Mientras que en estas fechas a muchos les (nos) preocupa el fin del verano o de las vacaciones; mi madre, con sus calamitosos augurios, anda turbada por los episodios que podrían estar vaticinando el fin de los tiempos. Hace algunas mañanas, durante el desayuno, y coincidiendo con uno de esos atípicos días estivales en los que el cielo se ensombrece y el ambiente se enturbia, me comentaba que se estaban sucediendo acontecimientos pre-apocalípticos. Catástrofes como el desastre ecológico del Mar Menor o el terremoto de Haití que evidencian una absoluta falta respeto y responsabilidad con el medio ambiente. Pandemias mundiales en las que contamos las pérdidas de vidas por millones. Y la situación política y el caos en Afganistán que derivan en una nueva crisis humanitaria, que se suma a las tragedias migratorias en las fronteras y océanos y de los campos de refugiados. Entiendo que para mi madre todo esto resulte dantesco y propio de relatos sobre el fin del mundo.

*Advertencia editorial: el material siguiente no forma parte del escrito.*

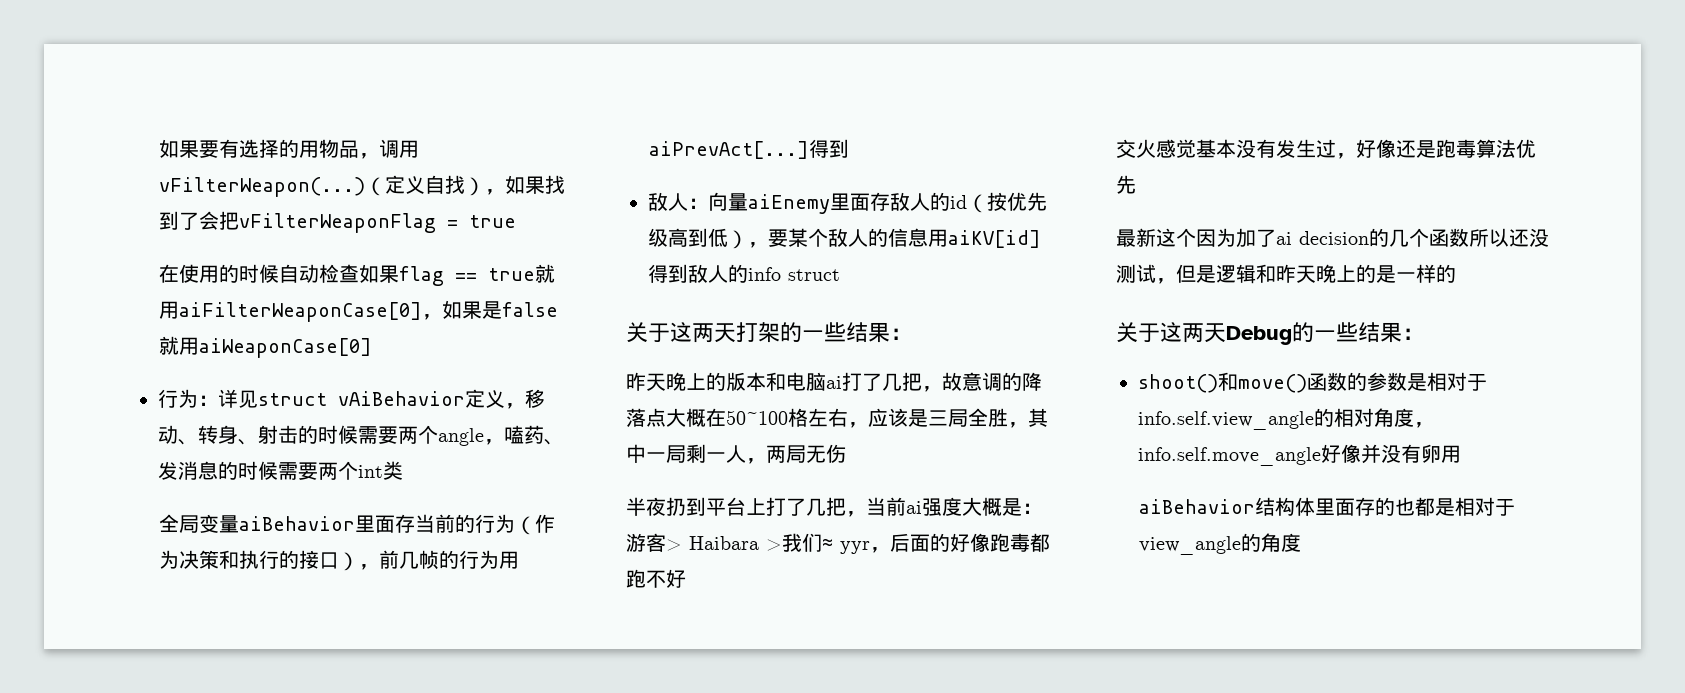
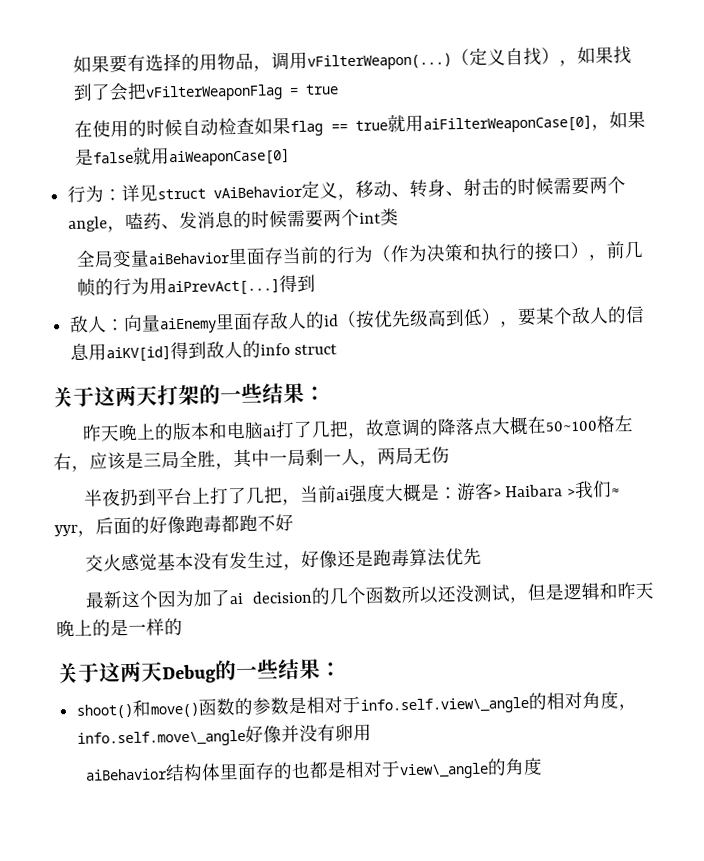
- shoot()和move()函数的参数是相对于info.self.view_angle的相对角度，info.self.move_angle好像并没有卵用
+ shoot()和move()函数的参数是相对于info.self.view\_angle的相对角度，info.self.move\_angle好像并没有卵用
- aiBehavior结构体里面存的也都是相对于view_angle的角度
+ aiBehavior结构体里面存的也都是相对于view\_angle的角度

Si hay una situación que me resulta especialmente estremecedora son las imágenes en la frontera Afgana. Bebés alzados de mano en mano esperando el ‘rescate’ de las tropas. Algo que he experimentado en este tiempo es que el sentimiento de protección de una madre está por encima de cualquier otra cosa. Ese instinto animal que te hace estar en guardia permanente y asumir que ningún otro lugar será tan seguro para tu hijo como tus propios brazos. De ahí, que ver a una madre como ‘entrega’ a su pequeño a extraños, sin más que lo puesto, sin saber qué será de ellos ni quien los protegerá al otro lado del muro y con la incertidumbre de no saber si lo volverán a ver; me hace entender el terror que deben estar viviendo.
Hace unos días mi hermana comentaba que éste le parecía un tremendo gesto de amor; pues son capaces de pasar por encima de las propias necesidades de proteger y cuidar de nuestros hijos; vencer el miedo a separarnos de ellos asumiendo un riesgo incierto y un dolor insoportable el resto de nuestra existencia, con la esperanza de ofrecerles una vida mejor o, simplemente, una vida.
Quizás esto no hable de finales apocalípticos, como auguraba mi madre, pero si de un final de la humanidad en el sentido más profundo de la palabra, donde la falta de amor, empatía, solidaridad y respeto nos convierte en absolutos destructores de nuestro entorno y de otras vidas.